* _Data to use_
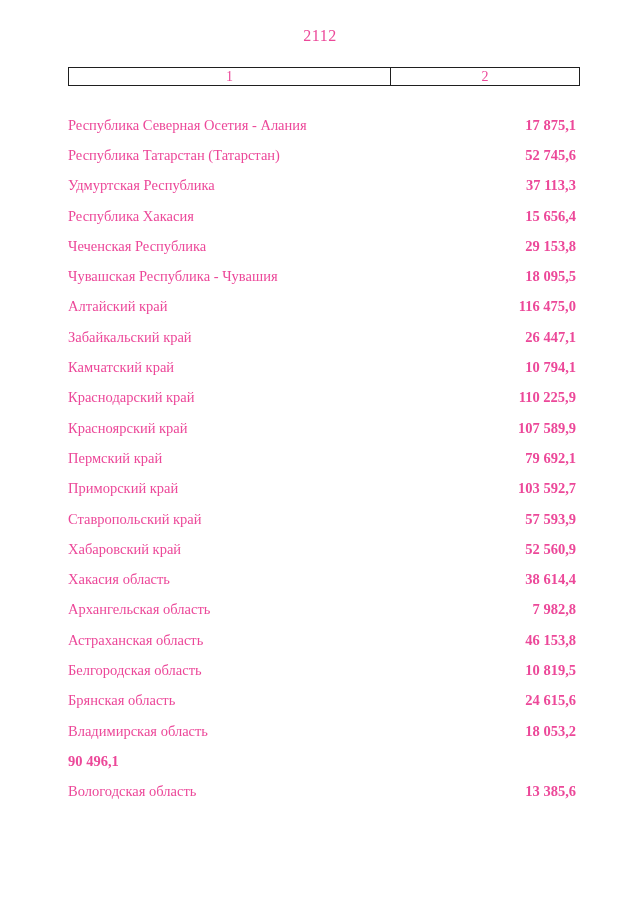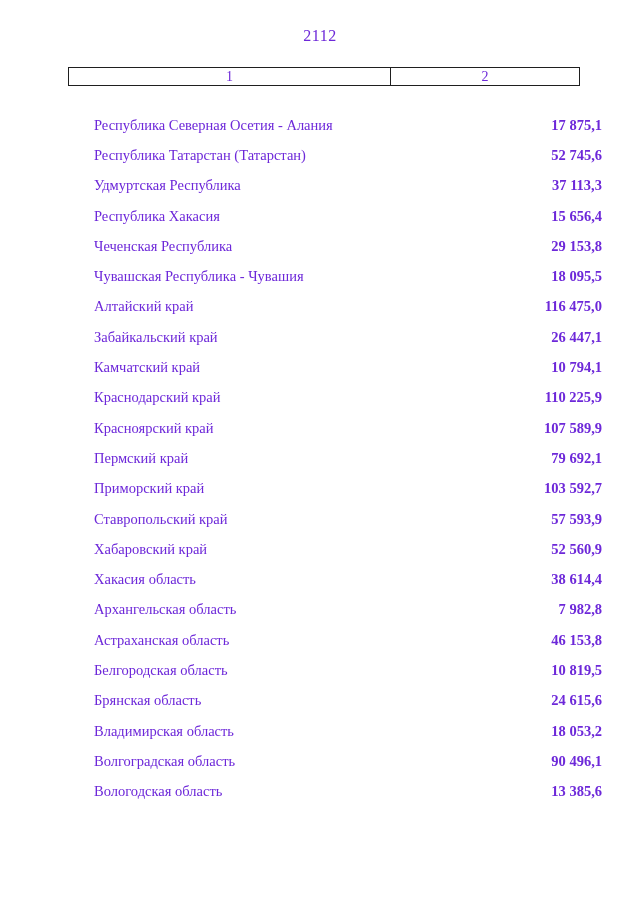--- a/index.html
+++ b/index.html
@@ -6,21 +6,21 @@
     margin: 0;
     padding: 0;
     background: #ffffff;
   }
   .page {
     position: relative;
     width: 640px;
     height: 905px;
     background: #ffffff;
     font-family: "Liberation Serif", serif;
-    color: #6d28d9;
+    color: #ec4899;
     overflow: hidden;
   }
   .page-number {
     position: absolute;
     top: 27px;
     left: 0;
     right: 0;
     text-align: center;
     font-size: 16px;
     letter-spacing: 0.5px;
@@ -48,21 +48,20 @@
     border-right: 1.5px solid #1f1f1f;
   }
   .header-cell.c2 {
     flex: 1;
   }
   .rows {
     position: absolute;
     top: 110px;
     left: 68px;
     width: 508px;
-    margin-left: 26px;
   }
   .row {
     display: flex;
     justify-content: space-between;
     align-items: center;
     height: 30.3px;
     font-size: 14.5px;
   }
   .cell-name {
     text-align: left;
@@ -165,21 +164,20 @@
       </div>
       <div class="row">
         <span class="cell-name">Брянская область</span>
         <span class="cell-value">24 615,6</span>
       </div>
       <div class="row">
         <span class="cell-name">Владимирская область</span>
         <span class="cell-value">18 053,2</span>
       </div>
       <div class="row">
-        <span class="cell-name">Волгоградская область</span>
         <span class="cell-value">90 496,1</span>
       </div>
       <div class="row">
         <span class="cell-name">Вологодская область</span>
         <span class="cell-value">13 385,6</span>
       </div>
     </div>
 
 </div>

* _What needs to be done_
Gather and copy every line of the data in which the string "name" is found.

* _Answer for the task_
   .cell-name {
         <span class="cell-name">Брянская область</span>
         <span class="cell-name">Владимирская область</span>
-        <span class="cell-name">Волгоградская область</span>
         <span class="cell-name">Вологодская область</span>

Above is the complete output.